DATA FOR PROCESSING:

•••••

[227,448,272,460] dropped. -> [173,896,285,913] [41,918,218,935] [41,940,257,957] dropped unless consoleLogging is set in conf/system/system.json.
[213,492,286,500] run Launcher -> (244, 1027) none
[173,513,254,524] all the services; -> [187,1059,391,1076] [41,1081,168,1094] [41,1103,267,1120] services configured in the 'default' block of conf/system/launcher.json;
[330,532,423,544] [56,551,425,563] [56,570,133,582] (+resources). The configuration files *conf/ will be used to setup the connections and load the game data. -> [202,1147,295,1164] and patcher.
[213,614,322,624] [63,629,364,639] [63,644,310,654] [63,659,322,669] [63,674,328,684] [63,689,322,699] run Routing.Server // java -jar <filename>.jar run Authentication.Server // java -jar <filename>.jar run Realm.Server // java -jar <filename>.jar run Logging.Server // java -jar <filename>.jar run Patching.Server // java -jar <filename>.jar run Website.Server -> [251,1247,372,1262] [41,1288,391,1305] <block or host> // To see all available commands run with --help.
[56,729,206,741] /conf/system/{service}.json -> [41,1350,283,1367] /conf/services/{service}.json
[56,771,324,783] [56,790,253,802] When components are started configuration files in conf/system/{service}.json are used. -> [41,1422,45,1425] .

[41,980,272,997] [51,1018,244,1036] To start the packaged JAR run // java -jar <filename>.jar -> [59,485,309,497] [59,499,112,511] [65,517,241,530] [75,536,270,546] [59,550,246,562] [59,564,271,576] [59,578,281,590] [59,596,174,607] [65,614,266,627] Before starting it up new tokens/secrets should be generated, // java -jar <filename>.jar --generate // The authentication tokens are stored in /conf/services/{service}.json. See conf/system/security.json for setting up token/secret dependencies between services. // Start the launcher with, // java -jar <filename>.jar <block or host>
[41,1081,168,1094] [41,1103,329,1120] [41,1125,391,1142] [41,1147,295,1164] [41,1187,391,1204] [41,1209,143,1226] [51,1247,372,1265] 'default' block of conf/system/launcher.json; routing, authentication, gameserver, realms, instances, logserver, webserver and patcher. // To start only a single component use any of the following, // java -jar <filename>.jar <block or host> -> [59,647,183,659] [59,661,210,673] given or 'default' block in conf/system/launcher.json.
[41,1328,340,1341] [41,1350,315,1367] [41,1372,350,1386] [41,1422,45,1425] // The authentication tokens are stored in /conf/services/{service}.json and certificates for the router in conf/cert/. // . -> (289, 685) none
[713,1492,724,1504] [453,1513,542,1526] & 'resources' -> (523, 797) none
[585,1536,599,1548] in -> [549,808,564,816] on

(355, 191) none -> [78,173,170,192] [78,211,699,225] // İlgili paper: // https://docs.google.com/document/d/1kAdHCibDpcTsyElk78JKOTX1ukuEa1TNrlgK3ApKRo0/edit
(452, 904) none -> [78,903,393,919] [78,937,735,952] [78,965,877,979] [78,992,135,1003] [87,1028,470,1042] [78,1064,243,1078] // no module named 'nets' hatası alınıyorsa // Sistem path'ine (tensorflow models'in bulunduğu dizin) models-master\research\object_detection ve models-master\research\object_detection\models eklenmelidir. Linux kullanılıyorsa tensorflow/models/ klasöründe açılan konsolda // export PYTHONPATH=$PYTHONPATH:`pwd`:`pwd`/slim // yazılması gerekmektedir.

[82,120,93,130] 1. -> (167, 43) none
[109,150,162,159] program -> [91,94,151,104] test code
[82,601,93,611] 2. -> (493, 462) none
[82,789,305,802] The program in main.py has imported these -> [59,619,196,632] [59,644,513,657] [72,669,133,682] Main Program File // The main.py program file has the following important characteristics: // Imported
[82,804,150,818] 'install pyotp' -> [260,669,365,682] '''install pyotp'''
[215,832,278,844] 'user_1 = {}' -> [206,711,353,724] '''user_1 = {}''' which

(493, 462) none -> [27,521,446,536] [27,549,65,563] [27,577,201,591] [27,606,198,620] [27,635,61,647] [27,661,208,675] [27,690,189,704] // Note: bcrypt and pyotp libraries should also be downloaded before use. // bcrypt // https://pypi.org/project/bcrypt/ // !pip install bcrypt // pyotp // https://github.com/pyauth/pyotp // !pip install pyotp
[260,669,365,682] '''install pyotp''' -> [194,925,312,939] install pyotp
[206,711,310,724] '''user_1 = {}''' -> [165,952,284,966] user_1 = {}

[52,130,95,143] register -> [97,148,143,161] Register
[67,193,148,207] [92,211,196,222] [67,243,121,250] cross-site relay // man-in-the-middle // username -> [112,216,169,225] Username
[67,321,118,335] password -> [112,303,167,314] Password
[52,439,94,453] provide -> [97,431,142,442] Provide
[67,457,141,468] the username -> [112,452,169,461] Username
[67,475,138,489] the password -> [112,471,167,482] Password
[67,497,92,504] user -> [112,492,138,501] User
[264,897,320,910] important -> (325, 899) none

•••••

TASK PROMPT:
Starting from the top of the records and ending at the line that contains "[213,614,322,624] [63,629,364,639] [63,644,310,654]", repeat each line exactly and return only those lines.

EXERCISE ANSWER:
[227,448,272,460] dropped. -> [173,896,285,913] [41,918,218,935] [41,940,257,957] dropped unless consoleLogging is set in conf/system/system.json.
[213,492,286,500] run Launcher -> (244, 1027) none
[173,513,254,524] all the services; -> [187,1059,391,1076] [41,1081,168,1094] [41,1103,267,1120] services configured in the 'default' block of conf/system/launcher.json;
[330,532,423,544] [56,551,425,563] [56,570,133,582] (+resources). The configuration files *conf/ will be used to setup the connections and load the game data. -> [202,1147,295,1164] and patcher.
[213,614,322,624] [63,629,364,639] [63,644,310,654] [63,659,322,669] [63,674,328,684] [63,689,322,699] run Routing.Server // java -jar <filename>.jar run Authentication.Server // java -jar <filename>.jar run Realm.Server // java -jar <filename>.jar run Logging.Server // java -jar <filename>.jar run Patching.Server // java -jar <filename>.jar run Website.Server -> [251,1247,372,1262] [41,1288,391,1305] <block or host> // To see all available commands run with --help.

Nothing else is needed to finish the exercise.